We made it through school, and my kids are now healthy young adults. The knot is still there, but it’s loosened a titch. I learned a few things over those years, as both a parent, a school trustee, and a school-board chair. Here’s my advice for parents just starting on this journey:
Take practical precautions and then try to relax and ignore the little worry knot in your gut. Know that you can’t make the world safe for you child but you can teach your child and those who are supervising them to protect themselves by taking reasonable precautions. Tell them to never eat something that isn’t from home or parent-approved. Make sure they know where their Epipen is at all times. Try to get them to wear a medic-alert bracelet or necklace (easier said than done for some kids, especially as they get older).

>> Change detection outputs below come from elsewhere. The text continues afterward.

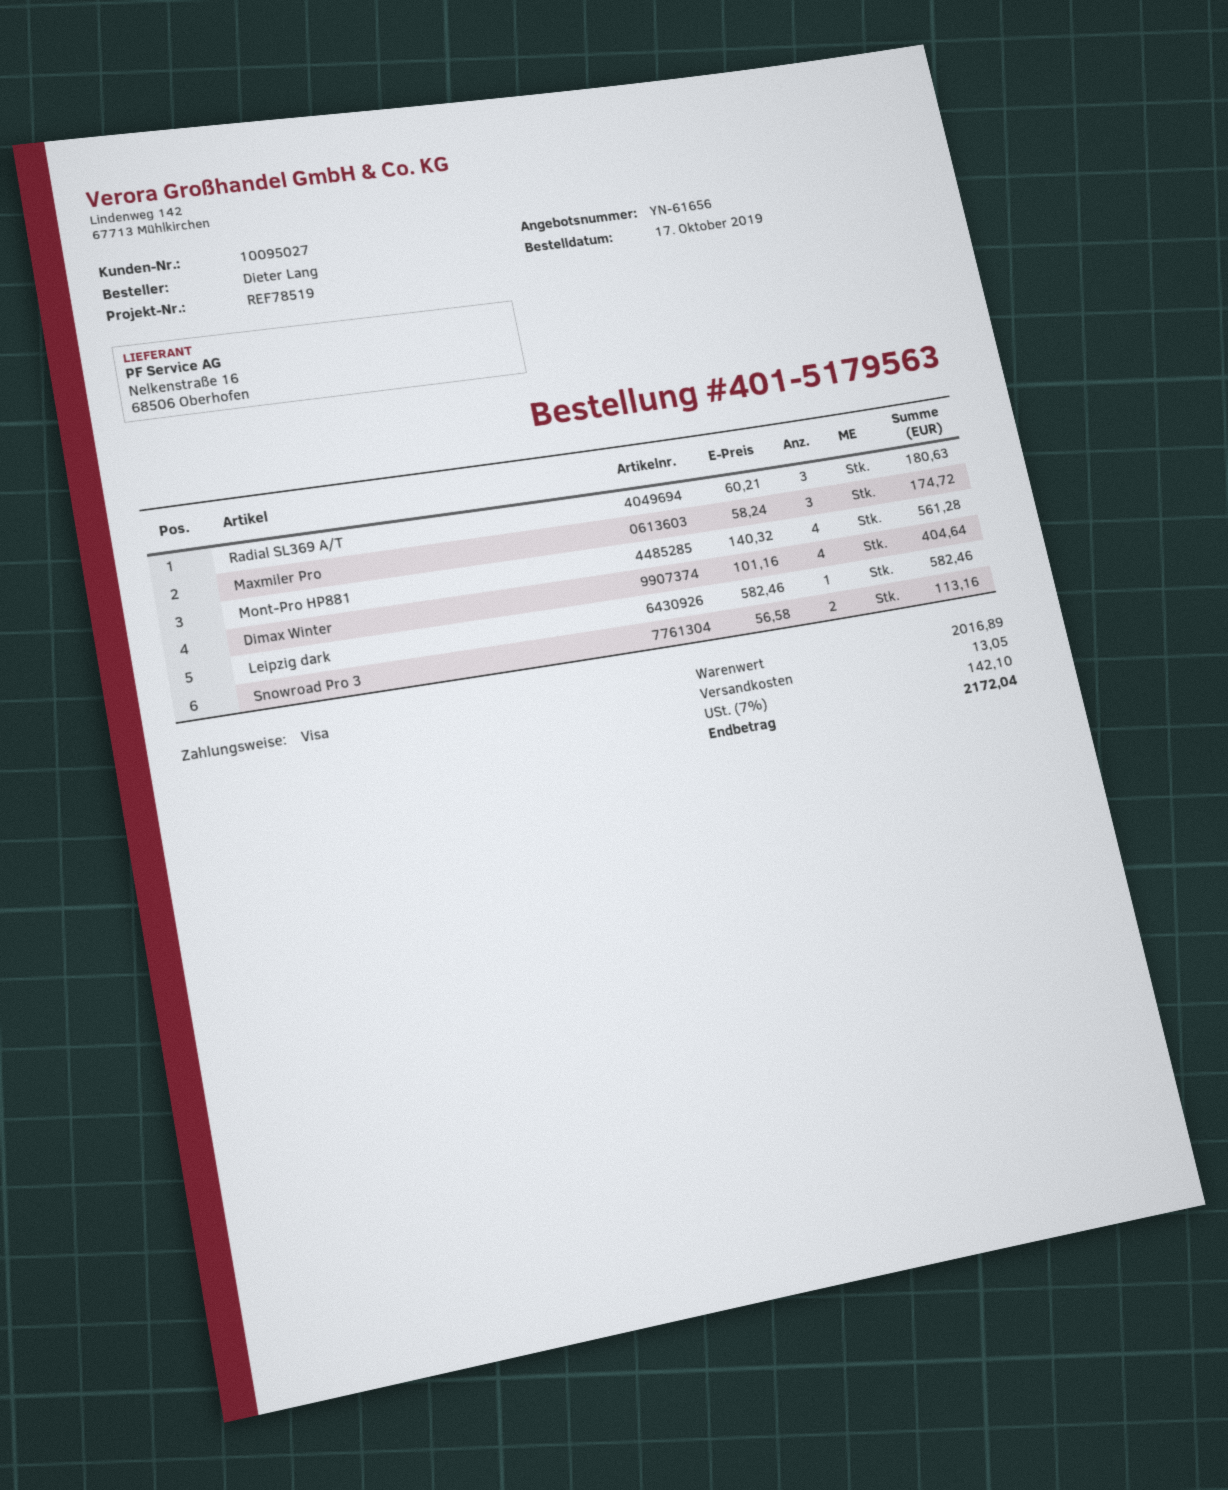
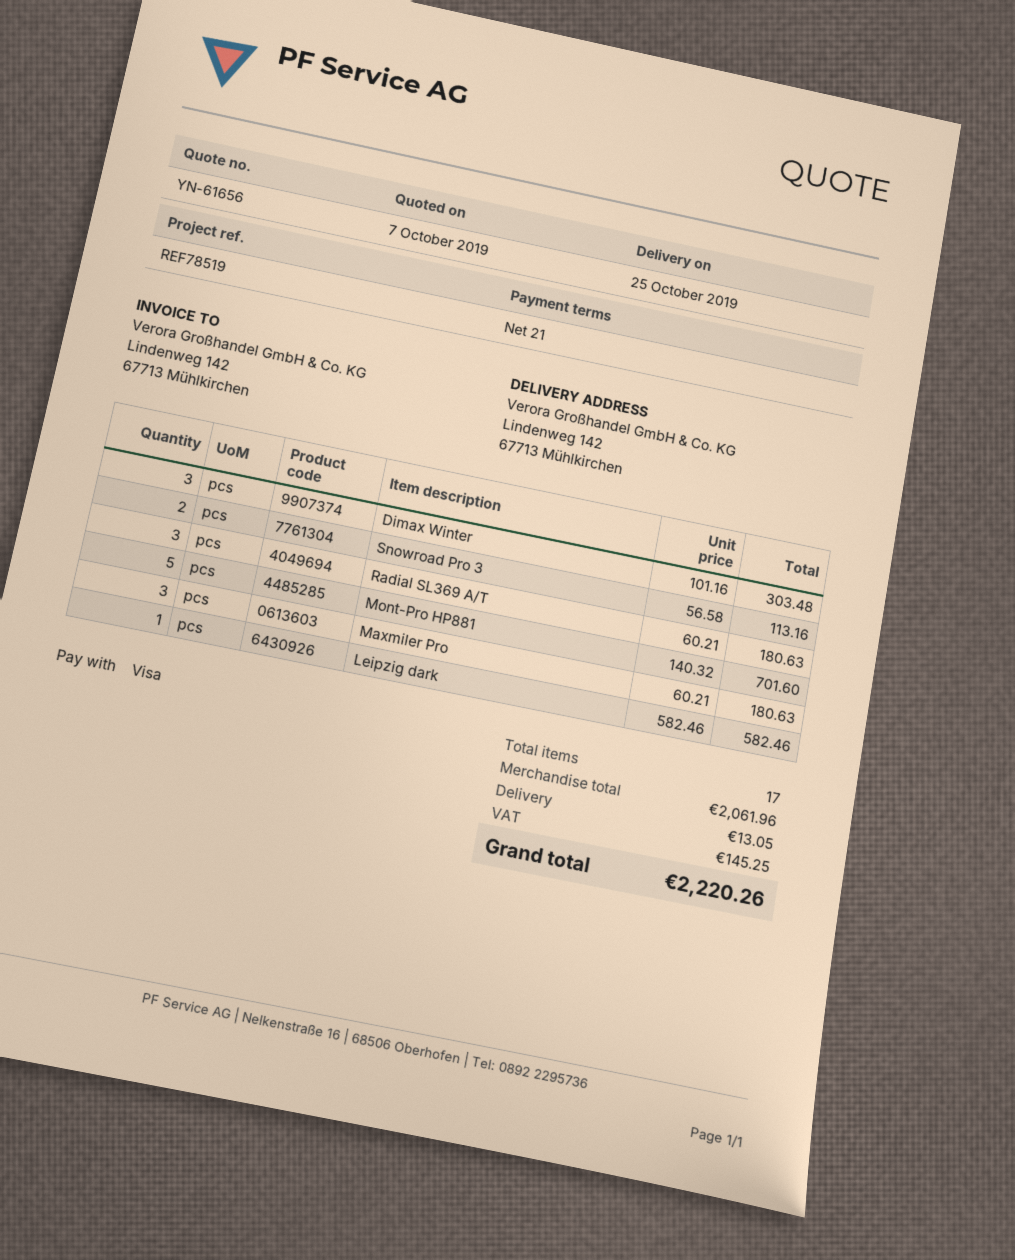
Maxmiler Pro: 3 x 58.24 = 174.72 -> 3 x 60.21 = 180.63
Mont-Pro HP881: 4 x 140.32 = 561.28 -> 5 x 140.32 = 701.60
Dimax Winter: 4 x 101.16 = 404.64 -> 3 x 101.16 = 303.48
subtotal: 2016.89 -> 2061.96
tax: 142.10 -> 145.25
total: 2172.04 -> 2220.26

Give the school clear, concise information about your child’s allergies and what to do in the case of a reaction. Make it a one-pager with your child’s photo on it (remember there will be days when those familiar with your child may be absent). Give them a few copies and suggest they be posted in the staff room, with copies also kept in the classroom and the school office.
Provide safe, tasty alternatives to take to school when the class is having treats. I have a great (and really easy!) recipe for cakes and cupcakes that are free of nuts, eggs, soy, and dairy (we have allergies to all those in our little family) that are easy to make and delicious. It’s a good idea to make a batch of something your child can eat as a treat and keep some on hand to take along to birthday parties and school events so they don’t feel left out. (Contact me via Twitter DM at @pattibacchus if you want the recipe.)
I’ve run across a few parents of allergic kids over the years who insist on their child’s allergens being banned from classrooms and lunchrooms. This was never feasible for my kids due to their multiple allergens. For us, a simple peanut allergy would be a walk in the park. I also believed it could provide an artificial sense of safety. People who aren’t allergic often don’t really understand how serious it is, and I’d never trust my kids’ safety to others. I believed strongly that my kids needed to learn to keep themselves safe, with support from home and the school. If your doctor advises that some kind of a ban is necessary for your child’s safety, listen to them and take that advice, however.
My advice for other parents and school staff is to never try to coax a kid with allergies to try a food their parent hasn’t sent with them or given explicit permission for them to eat.
When in doubt about the severity or possibility of a reaction in a highly allergic kid, administer the Epipen and call 911 and then the parents. It doesn’t matter if it turns out to be a false alarm. If it isn’t and you don’t act quickly, it could end tragically.
Make sure all staff know the signs of anaphylaxis and where the Epipens are, and don’t lock them up during the school day. They must be easily accessible at all times. Don’t have students staffing school offices during breaks. It’s dangerous. A responsible, knowledgeable adult needs to be present and accessible to students at all times.
Respect what allergic kids say they can eat and do. If they don’t want to participate in something, don’t make them. If they want to call their parents about something, let them—immediately. They need to be empowered and supported.
And then try to relax and have a great school year.